Understanding the copy-on-modify mechanism

In the previous section, we showed how lazy evaluation works and how it may help save computing time and working memory by avoiding unnecessary evaluation of function arguments. In this section, I will show you an important feature of R that makes it safer to work with data. Suppose we create a simple numeric vector x1:

x1 <- c(1, 2, 3) 

Then, we assign the value of x1 to x2:

x2 <- x1 

Now, x1 and x2 have exactly the same value. What if we modify an element in one of the two vectors? Will both vectors change?

x1[1] <- 0
x1
## [1] 0 2 3
x2
## [1] 1 2 3 

The output shows that when x1 is changed, x2 will remain unchanged. You may guess that the assignment automatically copies the value and makes the new variable point to the copy of the data instead of the original data. Let's use tracemem() to track the footprint of the data in memory.

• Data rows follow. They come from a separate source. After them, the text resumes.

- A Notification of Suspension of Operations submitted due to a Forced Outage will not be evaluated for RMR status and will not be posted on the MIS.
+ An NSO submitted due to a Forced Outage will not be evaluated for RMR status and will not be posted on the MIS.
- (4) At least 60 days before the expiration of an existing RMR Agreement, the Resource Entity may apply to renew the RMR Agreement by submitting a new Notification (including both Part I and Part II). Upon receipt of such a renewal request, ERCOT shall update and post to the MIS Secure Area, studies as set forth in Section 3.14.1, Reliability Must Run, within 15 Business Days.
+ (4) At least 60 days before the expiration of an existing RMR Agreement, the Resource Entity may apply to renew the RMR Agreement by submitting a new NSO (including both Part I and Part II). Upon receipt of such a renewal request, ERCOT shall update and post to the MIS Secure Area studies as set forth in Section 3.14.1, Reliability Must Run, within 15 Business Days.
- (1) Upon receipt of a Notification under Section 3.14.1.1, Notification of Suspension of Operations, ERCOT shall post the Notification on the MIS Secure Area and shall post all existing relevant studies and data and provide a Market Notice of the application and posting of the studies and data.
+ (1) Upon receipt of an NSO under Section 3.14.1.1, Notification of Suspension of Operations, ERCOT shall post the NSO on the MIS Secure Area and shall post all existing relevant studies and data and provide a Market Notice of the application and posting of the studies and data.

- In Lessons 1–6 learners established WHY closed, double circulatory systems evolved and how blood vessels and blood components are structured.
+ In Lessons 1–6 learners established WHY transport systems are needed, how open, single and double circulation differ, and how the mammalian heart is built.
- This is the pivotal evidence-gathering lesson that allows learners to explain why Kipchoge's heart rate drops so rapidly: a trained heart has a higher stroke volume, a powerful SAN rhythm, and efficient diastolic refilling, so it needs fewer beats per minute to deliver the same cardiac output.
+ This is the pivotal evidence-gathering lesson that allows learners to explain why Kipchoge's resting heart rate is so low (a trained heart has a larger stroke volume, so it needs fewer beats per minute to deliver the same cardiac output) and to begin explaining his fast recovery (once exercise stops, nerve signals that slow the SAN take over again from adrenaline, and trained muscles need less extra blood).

Let's reset the vectors and conduct an experiment by tracing the memory addresses of x1 and x2:

x1 <- c(1, 2, 3)
x2 <- x1 

As we call tracemem() on the two vectors, it shows the current memory address of the data. If the memory address being traced changes, a text will show up with the original address and the new address, indicating that the data is copied:

tracemem(x1)
## [1] "<0000000013597028>"
tracemem(x2)
## [1] "<0000000013597028>" 

Now, both vectors have the same value, and x1 and x2 share the same address, which implies that they point to exactly the same piece of data in memory and that the assignment operation does not copy the data automatically. But when is the data copied?

Now, we will modify the first element of x1 to 0:

x1[1] <- 0
## tracemem[0x0000000013597028 -> 0x00000000170c7968] 

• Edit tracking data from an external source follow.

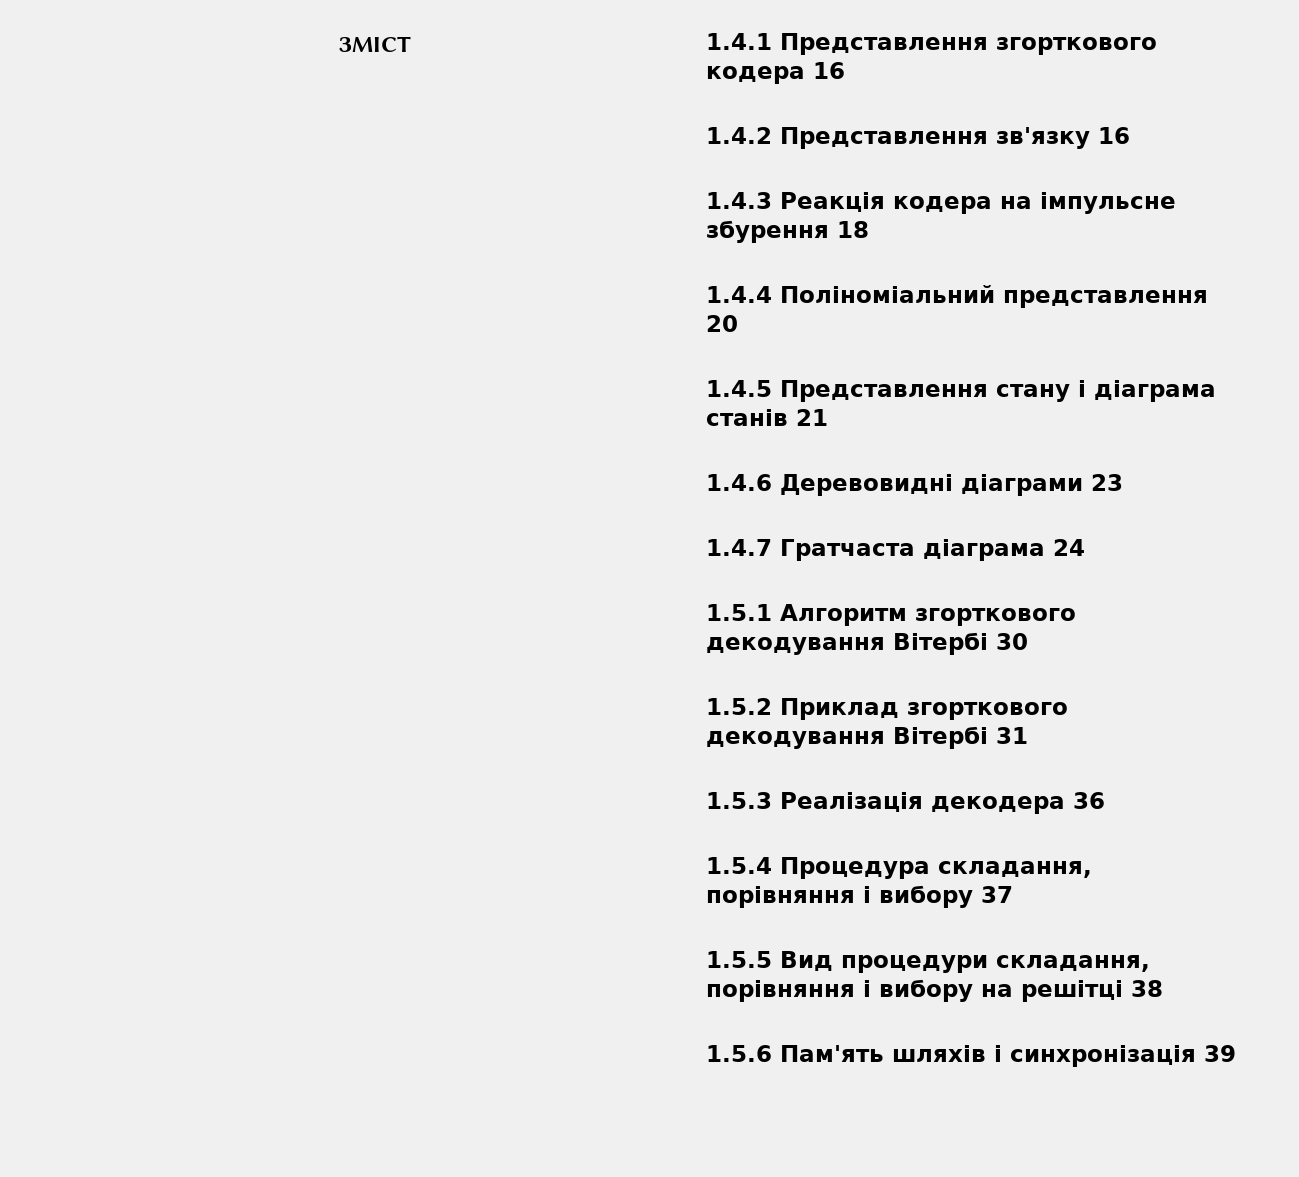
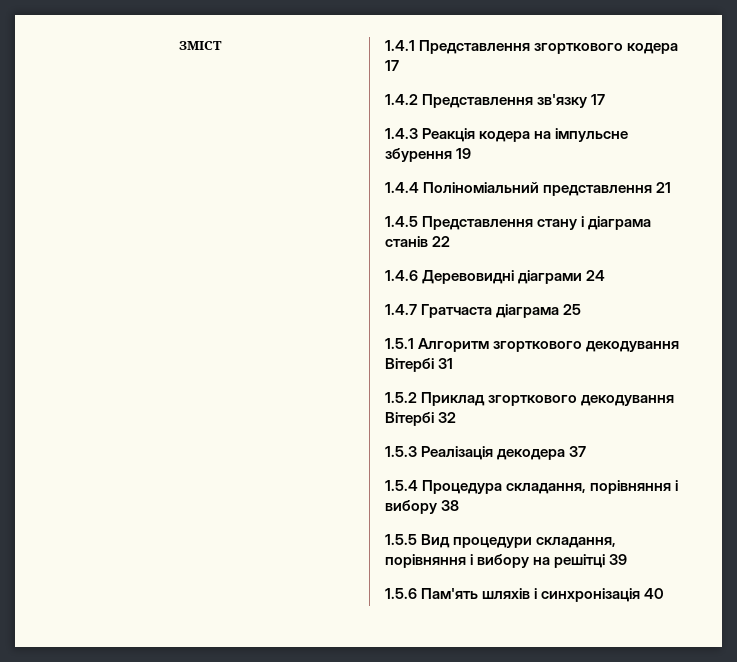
- 1.4.1 Представлення згорткового кодера 16
+ 1.4.1 Представлення згорткового кодера 17
- 1.4.2 Представлення зв'язку 16
+ 1.4.2 Представлення зв'язку 17
- 1.4.3 Реакція кодера на імпульсне збурення 18
+ 1.4.3 Реакція кодера на імпульсне збурення 19
- 1.4.4 Поліноміальний представлення 20
+ 1.4.4 Поліноміальний представлення 21
- 1.4.5 Представлення стану і діаграма станів 21
+ 1.4.5 Представлення стану і діаграма станів 22
- 1.4.6 Деревовидні діаграми 23
+ 1.4.6 Деревовидні діаграми 24
- 1.4.7 Гратчаста діаграма 24
+ 1.4.7 Гратчаста діаграма 25
- 1.5.1 Алгоритм згорткового декодування Вітербі 30
+ 1.5.1 Алгоритм згорткового декодування Вітербі 31
- 1.5.2 Приклад згорткового декодування Вітербі 31
+ 1.5.2 Приклад згорткового декодування Вітербі 32
- 1.5.3 Реалізація декодера 36
+ 1.5.3 Реалізація декодера 37
- 1.5.4 Процедура складання, порівняння і вибору 37
+ 1.5.4 Процедура складання, порівняння і вибору 38
- 1.5.5 Вид процедури складання, порівняння і вибору на решітці 38
+ 1.5.5 Вид процедури складання, порівняння і вибору на решітці 39
- 1.5.6 Пам'ять шляхів і синхронізація 39
+ 1.5.6 Пам'ять шляхів і синхронізація 40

The memory tracing says that the address of x1 has changed to a new one. More specifically, the piece of memory, that is, the original vector both x1 and x2 point to is copied to a new location. Now we have two copies of the same data in two different locations. Then, the first element of the copy is modified, and finally, x1 is made to point to the modified copy.

Now, x1 and x2 have different values: x1 points to the modified vector and x2 remains pointing to the original vector.

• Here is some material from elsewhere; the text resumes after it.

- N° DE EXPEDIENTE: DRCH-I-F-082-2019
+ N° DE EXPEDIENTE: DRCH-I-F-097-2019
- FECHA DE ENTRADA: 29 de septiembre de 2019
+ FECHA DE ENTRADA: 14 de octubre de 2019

In other words, if multiple variables refer to the same object, modifying one variable will make a copy of the object. This mechanism is called copy-on-modify.

Another scenario where copy-on-modify happens is when we modify a function argument. Suppose we create the following function:

modify_first <- function(x) {
  x[1] <- 0
  x
} 

When the function is executed, it attempts to modify the first element of argument x. Let's do some experiments with vectors and lists and see whether modify_first() can modify them.

For a number vector v1:

v1 <- c(1, 2, 3)
modify_first(v1)
## [1] 0 2 3
v1
## [1] 1 2 3 

For a list v2:

v2 <- list(x = 1, y = 2)
modify_first(v2)
## $x
## [1] 0
##
## $y
## [1] 2
v2
## $x
## [1] 1
##
## $y
## [1] 2 

In both experiments, the function only returned a modified version of the original object, but it did not modify the original object. However, directly modifying the vectors outside the function works:

v1[1] <- 0
v1
## [1] 0 2 3
v2[1] <- 0
v2
## $x
## [1] 0
##
## $y
## [1] 2 

To use the modified version, we need to assign it to the original variable:

v3 <- 1:5
v3 <- modify_first(v3)
v3
## [1] 0 2 3 4 5 

The preceding examples demonstrate that modifying a function argument also causes a copy to make sure that the modification does not affect things outside the function.

The copy-on-modify mechanism also happens when the attributes are modified. The following function removes the row names of a data frame and replaces its column names with capital letters:

change_names <- function(x) {
  if (is.data.frame(x)) {
    rownames(x) <- NULL
    if (ncol(x) <= length(LETTERS)) {
      colnames(x) <- LETTERS[1:ncol(x)]
    } else {
      stop("Too many columns to rename")
    }
  } else {
    stop("x must be a data frame")
  }
  x
} 

To test the function, we will create a simple data frame with randomly generated data:

small_df <- data.frame(
  id = 1:3,
  width = runif(3, 5, 10),
  height = runif(3, 5, 10))
small_df
##   id    width   height
## 1  1  7.605076 9.991836
## 2  2  8.763025 7.360011
## 3  3  9.689882 8.550459 

Now, we will call the function with the data frame and see the modified version:

change_names(small_df)
##   A     B        C
## 1 1 7.605076 9.991836
## 2 2 8.763025 7.360011
## 3 3 9.689882 8.550459 

According to the copy-on-modify mechanism, small_df is copied the first time when its row names are removed, and then, all subsequent changes are made to the copied version instead of the original version. We can verify this by viewing small_df:

small_df
##   id   width   height
## 1  1 7.605076 9.991836
## 2  2 8.763025 7.360011
## 3  3 9.689882 8.550459 

The original version has not changed at all.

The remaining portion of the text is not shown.